Primarily, VCF personnel rely on multiple verifications of each claimant's eligibility, economic loss, and collateral sources to detect fraud. For instance, to verify the victim's death, VCF officials require primary documentation, such as a death certificate, with secondary documentation, such as an employer's affidavit that the victim was at a specified site on September 11. To combat fraudulent representations of income, VCF officials review both the victim's IRS W-2 forms and the Social Security Administration's payment histories. During the claim review, the victim's tax returns and the family structure reported in the obituaries are used to confirm the number of dependents. As a result, several VCF personnel stated they believed it is highly unlikely a claimant would be able to move a false claim through the entire system.
Despite their efforts, VCF personnel noted that valuation fraud, specifically of privately purchased collateral sources, could escape detection. For example, one official noted that a victim's individually purchased life insurance policy, which was not reported on the claim form, would be "virtually impossible to detect." VCF personnel stated that they rely on the threat of prosecution to prevent this fraud.
The Fund's use of multiple sources to corroborate claim information has been effective in identifying suspected fraudulent claims. In particular, many of the 17 claims identified as possibly fraudulent were for victims whose names were not found on any of the victim lists. Also, in several cases, verification of a document with its creator, such as medical records through the named hospital or a death certificate from a foreign country, exposed the document as fake. When a claim is suspected to be fraudulent, PwC officials send the claim to the Special Master's office. If the Special Master's office agrees, the claim is sent to the Fraud Detection Office (FDO) within the OIG's Investigations Division or to the FBI.14
Of the 17 claims that the Special Master identified as potentially fraudulent, 8 claims were determined not to be fraudulent and were returned to processing. Of the remaining nine claims, the Special Master referred eight cases for investigation to the FDO and one to the FBI. As of July 2003, the FDO reported the following dispositions:
It is also important to note that the FDO is working with State Regional Fraud Task Forces and other OIG investigative field offices to bring these cases to closure. Based on our review of these claims and the VCF's claim processing procedures, we concluded that the controls to detect fraud are reasonable.

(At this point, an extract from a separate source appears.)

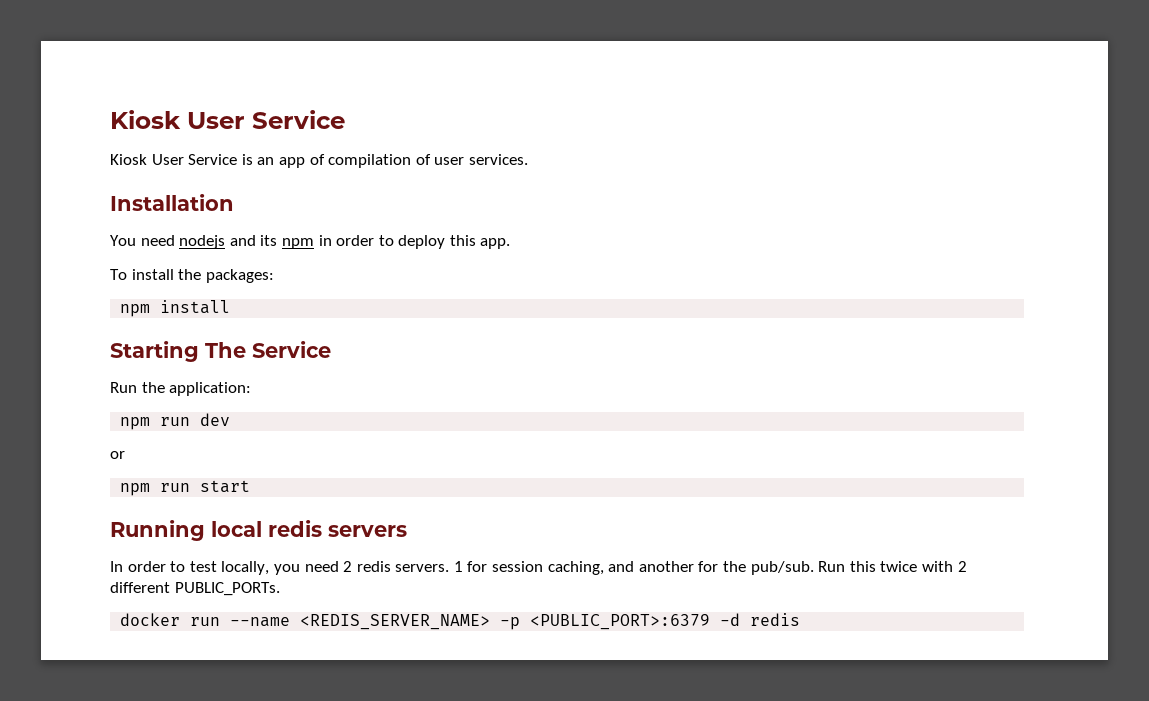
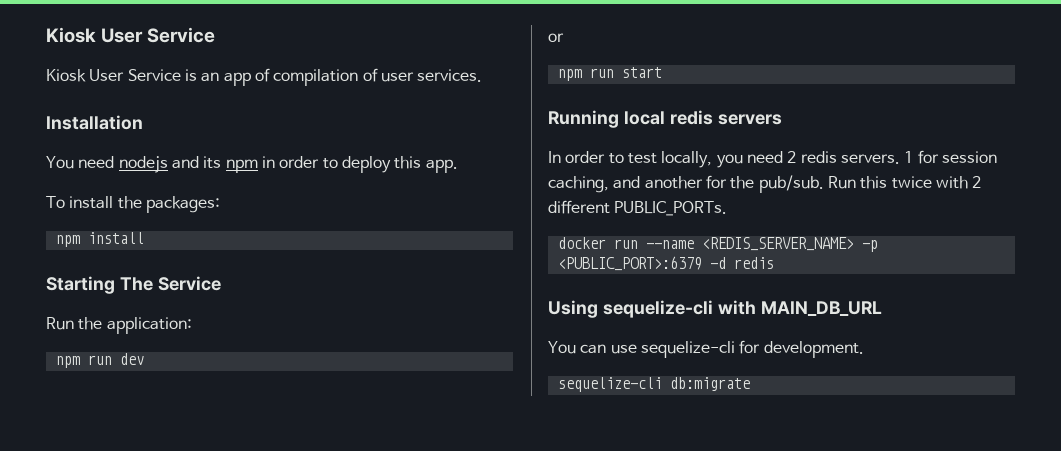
(801, 619) none -> [548,300,882,318] [548,340,864,358] [557,377,750,392] // Using sequelize-cli with MAIN_DB_URL // You can use sequelize-cli for development. // sequelize-cli db:migrate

We found that VCF personnel substantially comply with the rules and procedures developed in accordance with the Act. Based on our review of a sample of claims, VCF personnel process claims and issue awards in a consistent and timely manner. Controls incorporated into the system are reasonable to identify potentially fraudulent claims and serve to minimize the risk of a fraudulent payment. The VCF appears to have sufficient funds to pay all claimants considering the dismissal by the District Court of three lawsuits against the VCF. In anticipation of a large influx of claims as the sunset date approaches, Fund personnel are taking appropriate steps to prepare for this potential surge of claims, primarily by increasing staff.